Projects

These projects test one thesis: frontier AI becomes valuable when it survives deployment reality.

The artifacts below are not a chronological project dump. They are proof points for a specific kind of engineering taste: source-backed workflows, observable infrastructure, public-data sensemaking, and systems designed around human trust.

Featured Builds

ATO Copilot

Source-backed AI for government authorization workflows. ATO Copilot is a hackathon prototype that turns synthetic evidence artifacts into structured control analysis, reviewer questions, recommended actions, and provenance traces.

Bare-Metal AI Lab

Local AI infrastructure lab for model serving, observability, and deployment experiments. A bare-metal environment for operating model capability below the API layer: vLLM-compatible serving, GPU telemetry, Prometheus-compatible metrics, Grafana-style dashboarding, and local experiments across RTX 3090 and Blackwell-class desktop AI hardware.

RFP Map

Spatial market intelligence interface for public-sector demand.

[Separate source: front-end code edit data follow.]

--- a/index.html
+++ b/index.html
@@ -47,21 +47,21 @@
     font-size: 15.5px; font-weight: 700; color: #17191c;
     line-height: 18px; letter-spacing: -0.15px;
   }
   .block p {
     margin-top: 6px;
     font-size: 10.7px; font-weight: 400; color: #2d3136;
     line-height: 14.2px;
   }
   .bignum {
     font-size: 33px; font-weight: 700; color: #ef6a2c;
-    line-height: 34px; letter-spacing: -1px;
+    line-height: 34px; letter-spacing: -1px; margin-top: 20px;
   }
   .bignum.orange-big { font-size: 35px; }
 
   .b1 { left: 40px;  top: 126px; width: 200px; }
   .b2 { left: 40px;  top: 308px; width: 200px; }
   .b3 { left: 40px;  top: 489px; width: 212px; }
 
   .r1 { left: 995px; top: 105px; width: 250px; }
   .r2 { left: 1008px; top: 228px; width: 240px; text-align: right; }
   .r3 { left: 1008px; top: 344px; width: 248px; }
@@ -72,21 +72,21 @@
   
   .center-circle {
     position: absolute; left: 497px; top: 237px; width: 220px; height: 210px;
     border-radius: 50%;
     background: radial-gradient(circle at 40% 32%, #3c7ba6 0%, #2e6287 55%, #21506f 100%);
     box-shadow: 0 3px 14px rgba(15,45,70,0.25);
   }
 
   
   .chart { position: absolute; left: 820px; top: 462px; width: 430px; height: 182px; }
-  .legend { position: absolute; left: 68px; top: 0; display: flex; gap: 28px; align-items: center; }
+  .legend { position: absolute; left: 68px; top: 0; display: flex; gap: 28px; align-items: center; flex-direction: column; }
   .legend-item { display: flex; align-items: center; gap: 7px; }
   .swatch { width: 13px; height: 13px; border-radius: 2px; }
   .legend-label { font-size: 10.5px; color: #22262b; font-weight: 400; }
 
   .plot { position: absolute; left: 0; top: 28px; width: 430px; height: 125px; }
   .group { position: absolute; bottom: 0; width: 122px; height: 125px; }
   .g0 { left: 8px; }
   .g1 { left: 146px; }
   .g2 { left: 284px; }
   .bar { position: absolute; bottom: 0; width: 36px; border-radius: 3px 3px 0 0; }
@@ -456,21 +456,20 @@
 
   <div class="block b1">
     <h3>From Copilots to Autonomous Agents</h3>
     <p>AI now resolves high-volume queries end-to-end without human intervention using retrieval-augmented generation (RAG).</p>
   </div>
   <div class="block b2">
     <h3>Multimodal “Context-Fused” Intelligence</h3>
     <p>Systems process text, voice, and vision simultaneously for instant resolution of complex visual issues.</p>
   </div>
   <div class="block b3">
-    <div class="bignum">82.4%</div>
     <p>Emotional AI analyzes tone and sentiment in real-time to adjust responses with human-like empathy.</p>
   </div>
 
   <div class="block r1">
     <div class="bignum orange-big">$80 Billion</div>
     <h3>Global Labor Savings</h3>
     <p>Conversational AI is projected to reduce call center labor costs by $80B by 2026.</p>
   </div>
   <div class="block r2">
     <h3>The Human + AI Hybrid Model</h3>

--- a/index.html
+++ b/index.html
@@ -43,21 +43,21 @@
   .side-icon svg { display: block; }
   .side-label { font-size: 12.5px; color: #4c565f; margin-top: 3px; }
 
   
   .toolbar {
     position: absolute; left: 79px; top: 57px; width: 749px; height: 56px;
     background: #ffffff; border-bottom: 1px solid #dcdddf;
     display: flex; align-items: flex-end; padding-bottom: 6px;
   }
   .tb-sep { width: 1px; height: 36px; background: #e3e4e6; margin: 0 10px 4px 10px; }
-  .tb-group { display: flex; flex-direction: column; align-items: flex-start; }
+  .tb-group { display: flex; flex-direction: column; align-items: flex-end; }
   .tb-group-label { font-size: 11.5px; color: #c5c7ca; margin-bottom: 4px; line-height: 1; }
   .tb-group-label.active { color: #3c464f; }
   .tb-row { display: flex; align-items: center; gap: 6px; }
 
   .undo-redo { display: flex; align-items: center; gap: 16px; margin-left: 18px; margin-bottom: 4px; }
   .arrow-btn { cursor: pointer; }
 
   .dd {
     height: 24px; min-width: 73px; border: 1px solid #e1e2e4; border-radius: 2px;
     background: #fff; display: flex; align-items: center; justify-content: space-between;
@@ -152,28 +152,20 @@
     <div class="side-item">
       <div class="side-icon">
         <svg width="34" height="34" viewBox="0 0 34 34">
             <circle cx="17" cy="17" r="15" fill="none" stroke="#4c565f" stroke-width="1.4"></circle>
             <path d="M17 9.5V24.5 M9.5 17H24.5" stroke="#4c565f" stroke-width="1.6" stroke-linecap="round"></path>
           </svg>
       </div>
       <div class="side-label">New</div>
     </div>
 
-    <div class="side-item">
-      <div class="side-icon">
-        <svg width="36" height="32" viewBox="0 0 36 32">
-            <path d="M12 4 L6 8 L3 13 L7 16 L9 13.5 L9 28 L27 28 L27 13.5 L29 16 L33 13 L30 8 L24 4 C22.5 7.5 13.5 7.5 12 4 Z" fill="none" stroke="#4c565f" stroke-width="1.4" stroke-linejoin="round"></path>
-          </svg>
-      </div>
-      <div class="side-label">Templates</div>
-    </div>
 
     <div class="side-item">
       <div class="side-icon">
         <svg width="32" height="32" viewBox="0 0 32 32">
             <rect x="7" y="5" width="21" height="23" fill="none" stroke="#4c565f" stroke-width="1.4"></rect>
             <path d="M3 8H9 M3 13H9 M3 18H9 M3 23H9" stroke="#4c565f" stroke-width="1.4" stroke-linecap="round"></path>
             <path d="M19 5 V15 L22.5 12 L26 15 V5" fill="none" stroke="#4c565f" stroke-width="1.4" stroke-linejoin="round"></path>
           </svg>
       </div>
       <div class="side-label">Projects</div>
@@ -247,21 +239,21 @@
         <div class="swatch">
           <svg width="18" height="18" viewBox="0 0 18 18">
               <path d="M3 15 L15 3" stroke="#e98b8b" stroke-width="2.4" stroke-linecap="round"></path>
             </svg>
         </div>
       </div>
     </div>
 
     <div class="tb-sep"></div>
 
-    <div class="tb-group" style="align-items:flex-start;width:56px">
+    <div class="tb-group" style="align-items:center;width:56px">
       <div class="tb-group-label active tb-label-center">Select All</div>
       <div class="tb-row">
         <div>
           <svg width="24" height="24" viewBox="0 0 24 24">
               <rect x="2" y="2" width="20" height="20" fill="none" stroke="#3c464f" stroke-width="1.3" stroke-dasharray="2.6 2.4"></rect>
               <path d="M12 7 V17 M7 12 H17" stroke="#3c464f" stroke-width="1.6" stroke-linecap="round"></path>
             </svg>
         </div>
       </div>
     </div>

RFP Map turns SAM.gov opportunities into a mobile-first browsing interface for exploring agencies, themes, opportunity clusters, and source-linked contract pages without needing to understand procurement search syntax.

Research Foundation

Before production AI systems, I worked on deep learning, computer vision, and medical image analysis. That research background informs how I think about model behavior, evaluation, and the gap between benchmark performance and deployed reliability. See Publications or Google Scholar.

Current Build Direction

The next set of projects will keep pushing on the same question: how do frontier models become reliable tools inside constrained, high-trust workflows?